[PATCH V3] netfilter: netns nf_conntrack: per-netns net.netfilter.nf_conntrack_max sysctl

lvxiafei posted 1 patch 1 month ago
There is a newer version of this series
include/net/netns/conntrack.h           |  1 +
net/netfilter/nf_conntrack_core.c       | 12 +++++++-----
net/netfilter/nf_conntrack_standalone.c |  5 +++--
3 files changed, 11 insertions(+), 7 deletions(-)
[PATCH V3] netfilter: netns nf_conntrack: per-netns net.netfilter.nf_conntrack_max sysctl
Posted by lvxiafei 1 month ago
From: lvxiafei <lvxiafei@sensetime.com>

Support net.netfilter.nf_conntrack_max settings in
different netns, net.netfilter.nf_conntrack_max is
used to more flexibly limit the ct_count in different
netns. The default value belongs to the global (ancestral)
limit and no implicit limit is inherited from the parent
namespace.

After net.netfilter.nf_conntrack_max is set in different
netns, it is not allowed to be greater than the global
(ancestral) limit net.nf_conntrack_max when working.

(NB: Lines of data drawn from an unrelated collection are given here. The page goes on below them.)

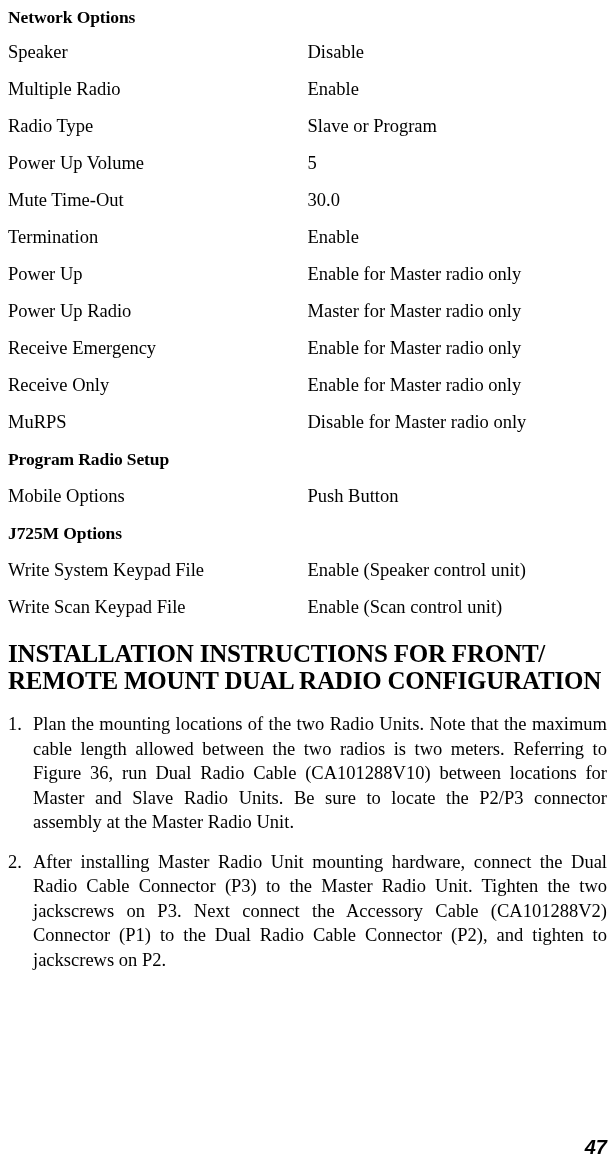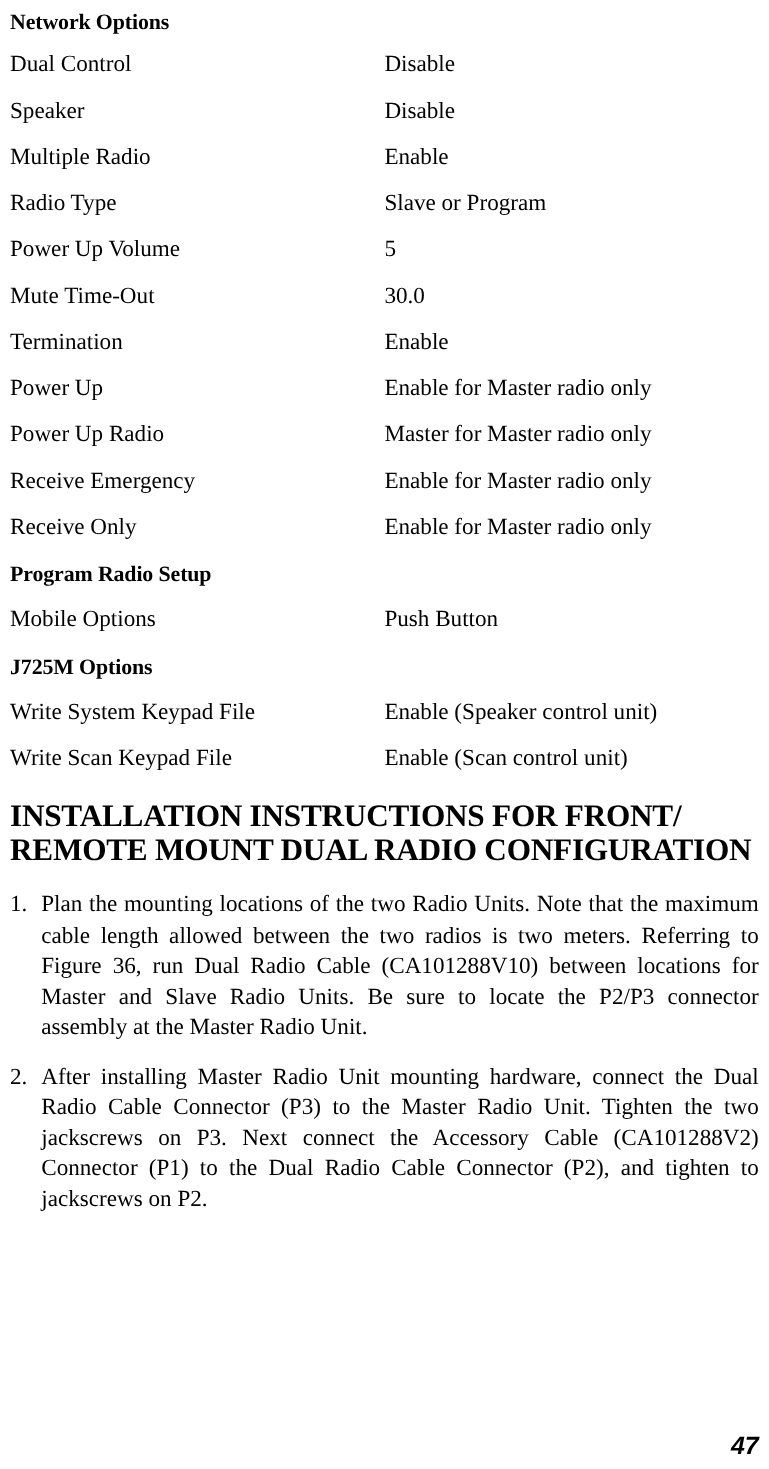"Dual Control" tr { html: <tr> <td>Dual Control</td> <td>Disable</td> </tr> -> none }
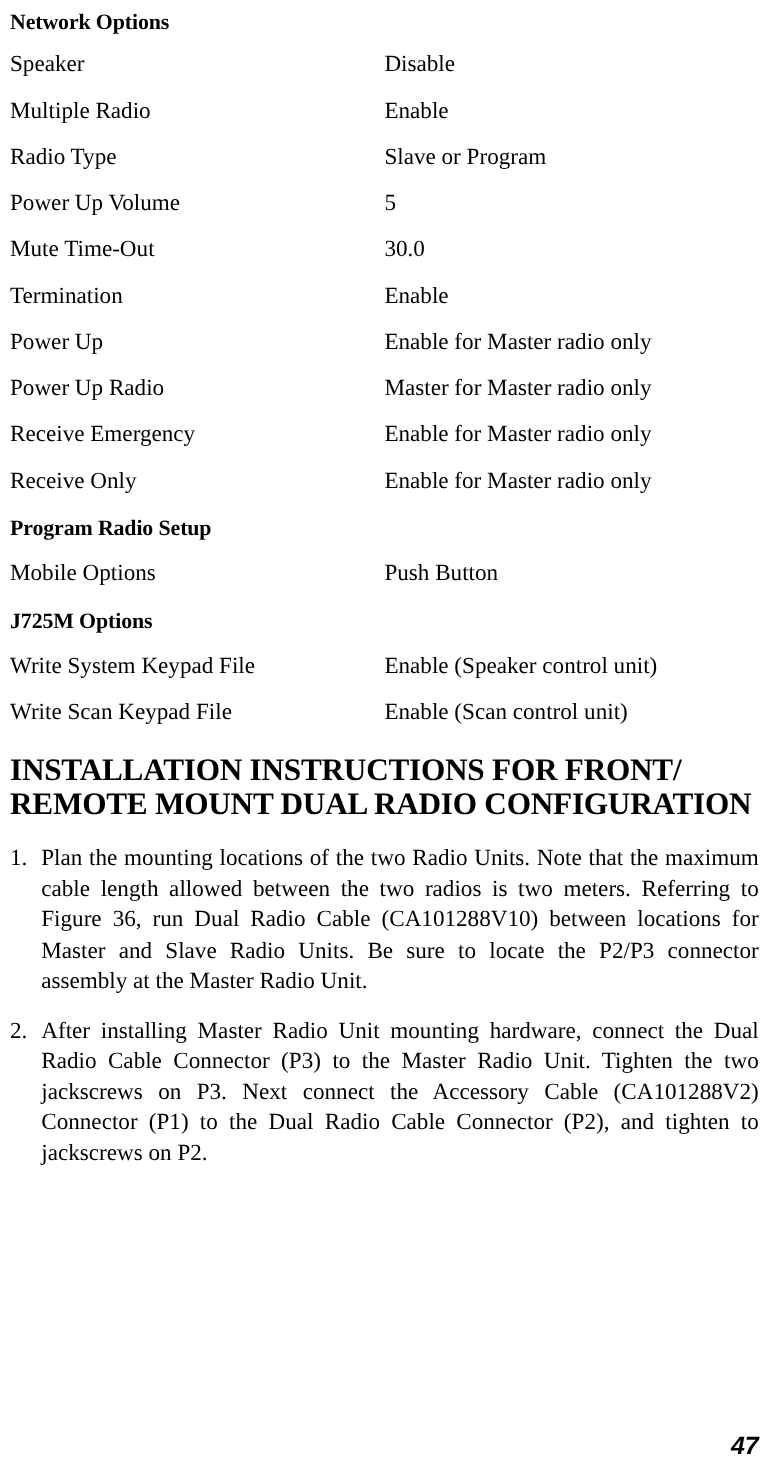"MuRPS" tr { html: none -> <tr> <td>MuRPS</td> <td>Disable for Master radio only</td> </tr> }
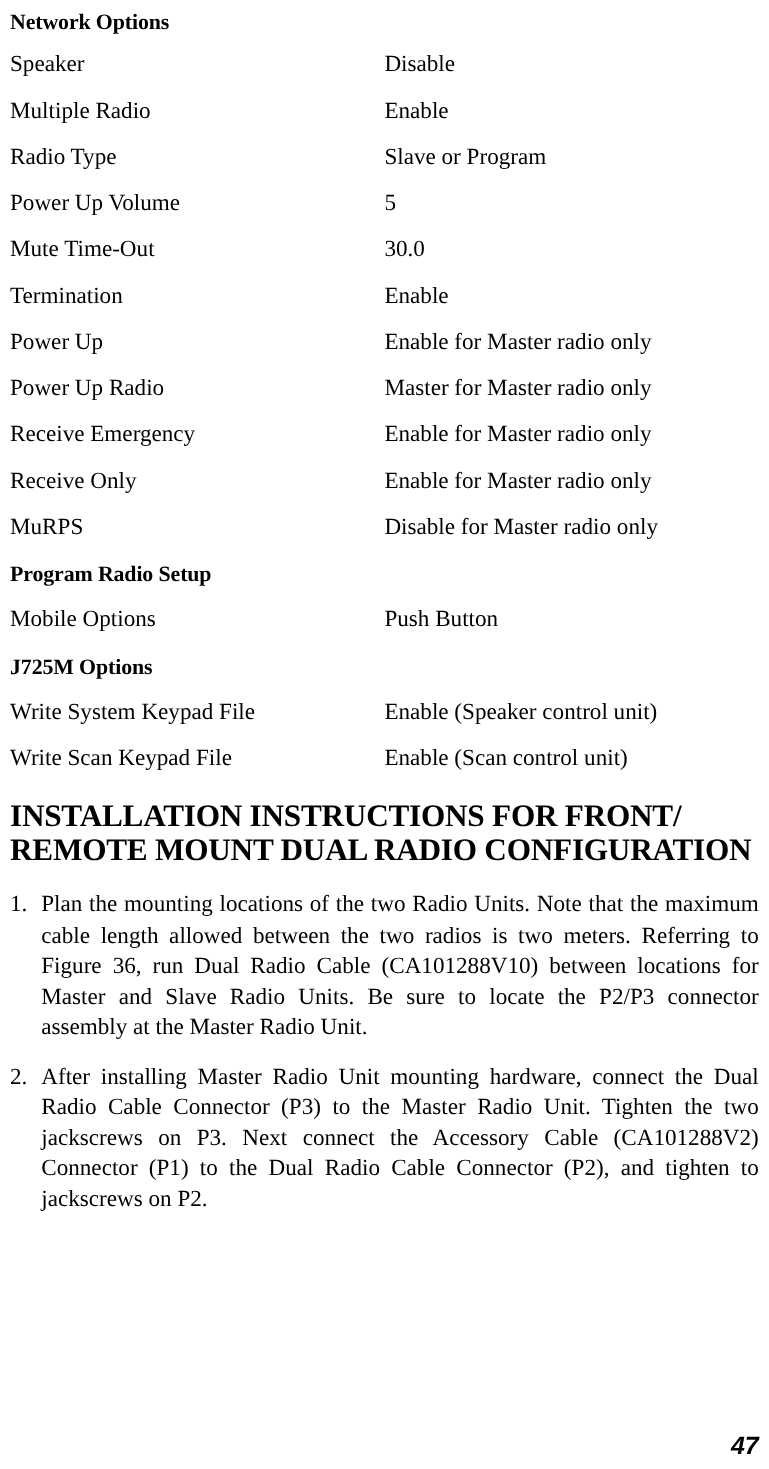"47" .page-number { bottom: 8px -> 18px }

Signed-off-by: lvxiafei <lvxiafei@sensetime.com>
---
 include/net/netns/conntrack.h           |  1 +
 net/netfilter/nf_conntrack_core.c       | 12 +++++++-----
 net/netfilter/nf_conntrack_standalone.c |  5 +++--
 3 files changed, 11 insertions(+), 7 deletions(-)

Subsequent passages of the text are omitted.